Dataset records -
┄┄┄┄┄┄┄┄┄┄

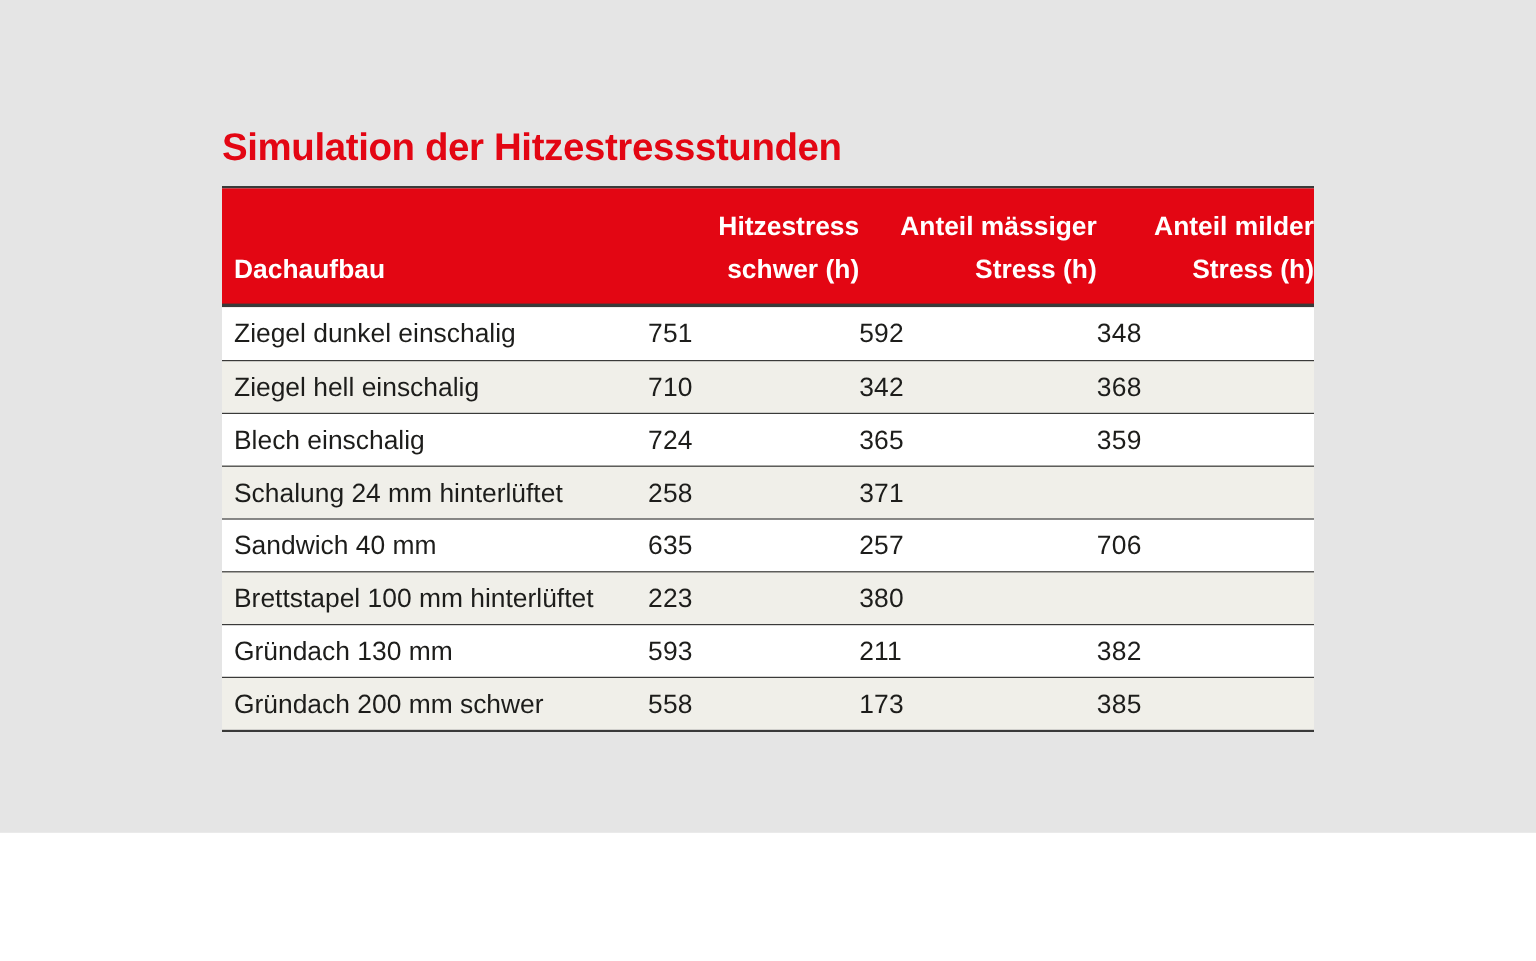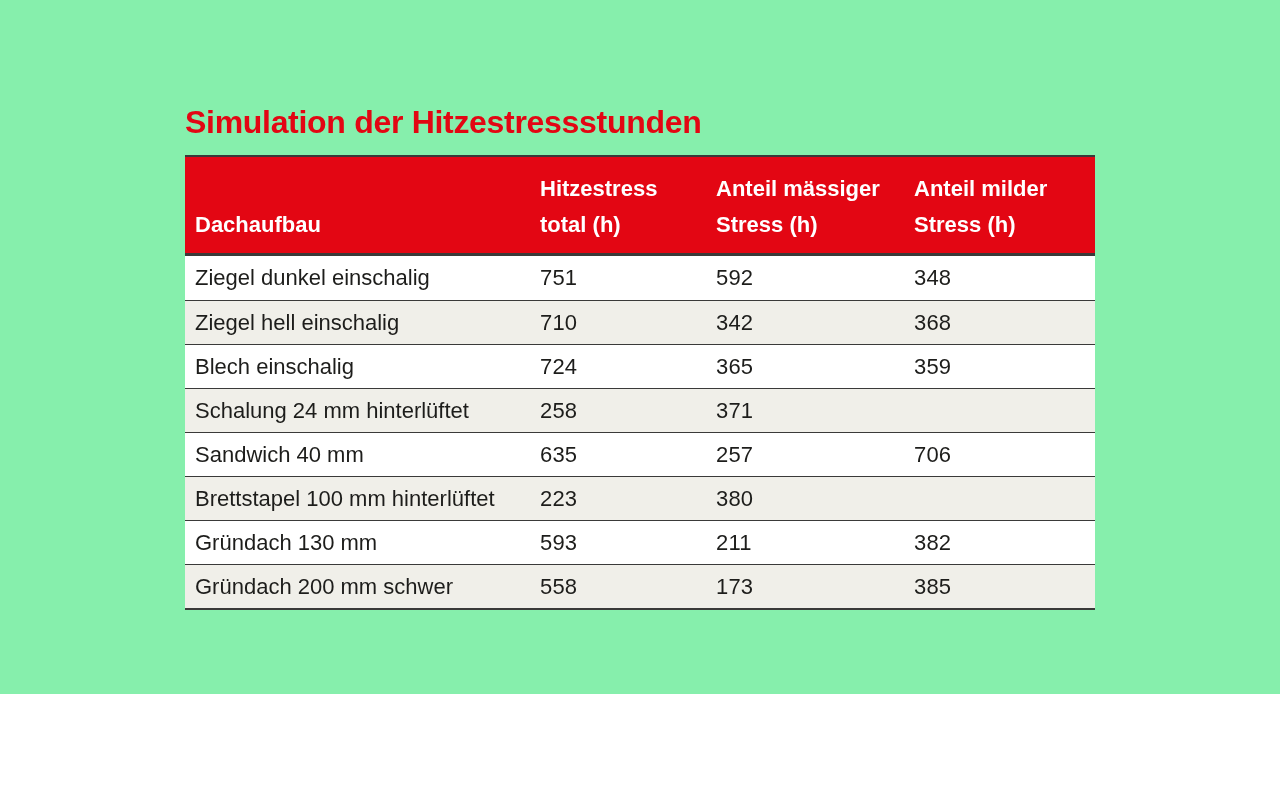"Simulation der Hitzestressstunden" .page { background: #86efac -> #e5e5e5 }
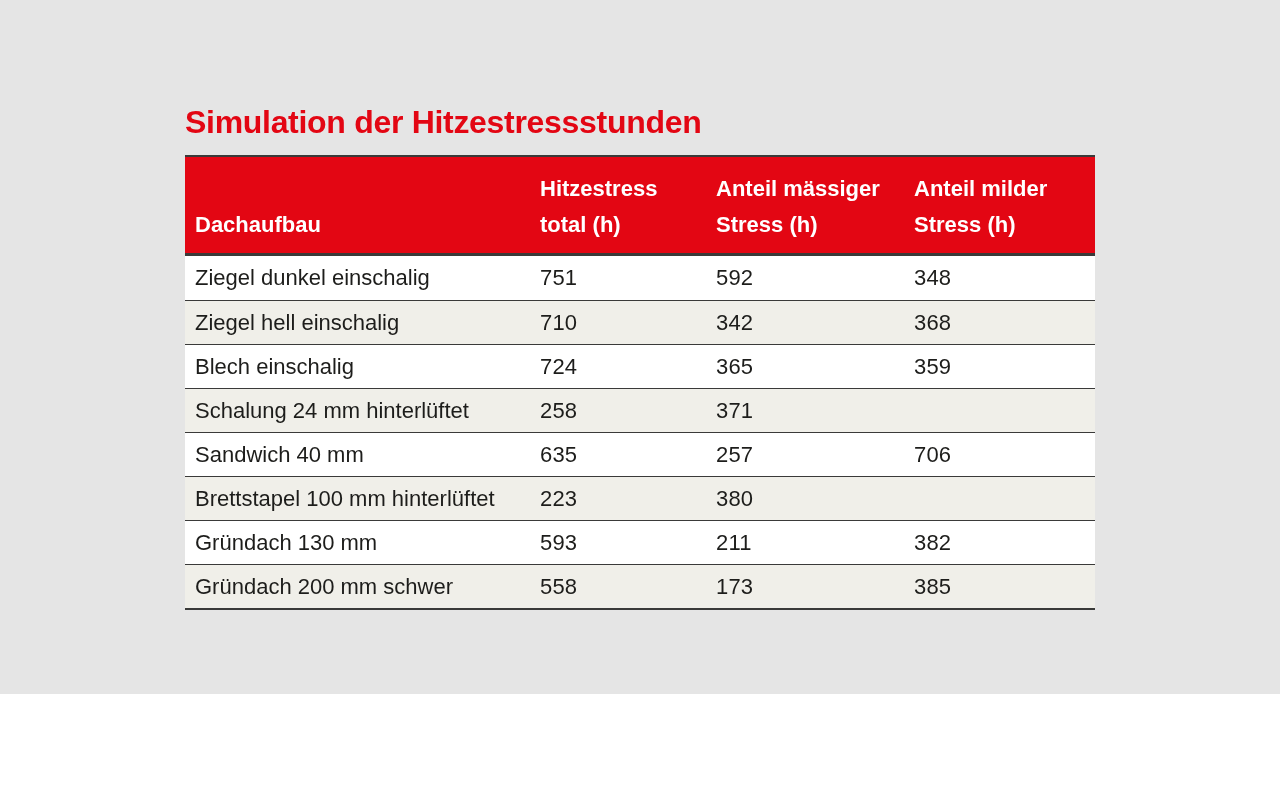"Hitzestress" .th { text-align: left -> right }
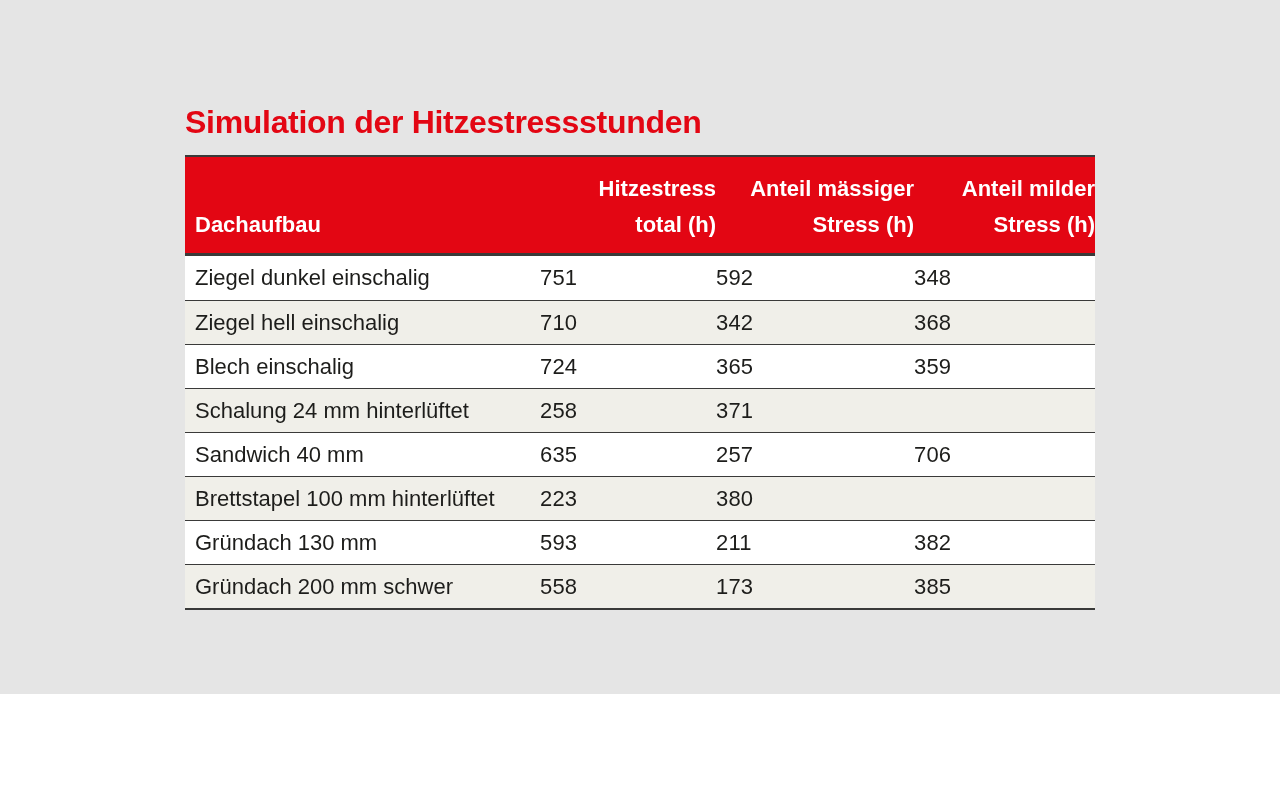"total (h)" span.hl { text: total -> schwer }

┄┄┄┄┄┄┄┄┄┄

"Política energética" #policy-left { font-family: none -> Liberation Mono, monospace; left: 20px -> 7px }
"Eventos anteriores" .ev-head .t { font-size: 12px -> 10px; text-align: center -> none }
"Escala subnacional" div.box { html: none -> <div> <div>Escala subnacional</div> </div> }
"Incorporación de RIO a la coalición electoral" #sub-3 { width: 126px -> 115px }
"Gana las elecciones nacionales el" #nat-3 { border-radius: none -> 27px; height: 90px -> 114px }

┄┄┄┄┄┄┄┄┄┄

Your task -
Go back to the listing above. Copy word for word the lines from the one with "font-family: none ->" through the one with "las elecciones nacionales", and nothing more.

Written answer -
"Política energética" #policy-left { font-family: none -> Liberation Mono, monospace; left: 20px -> 7px }
"Eventos anteriores" .ev-head .t { font-size: 12px -> 10px; text-align: center -> none }
"Escala subnacional" div.box { html: none -> <div> <div>Escala subnacional</div> </div> }
"Incorporación de RIO a la coalición electoral" #sub-3 { width: 126px -> 115px }
"Gana las elecciones nacionales el" #nat-3 { border-radius: none -> 27px; height: 90px -> 114px }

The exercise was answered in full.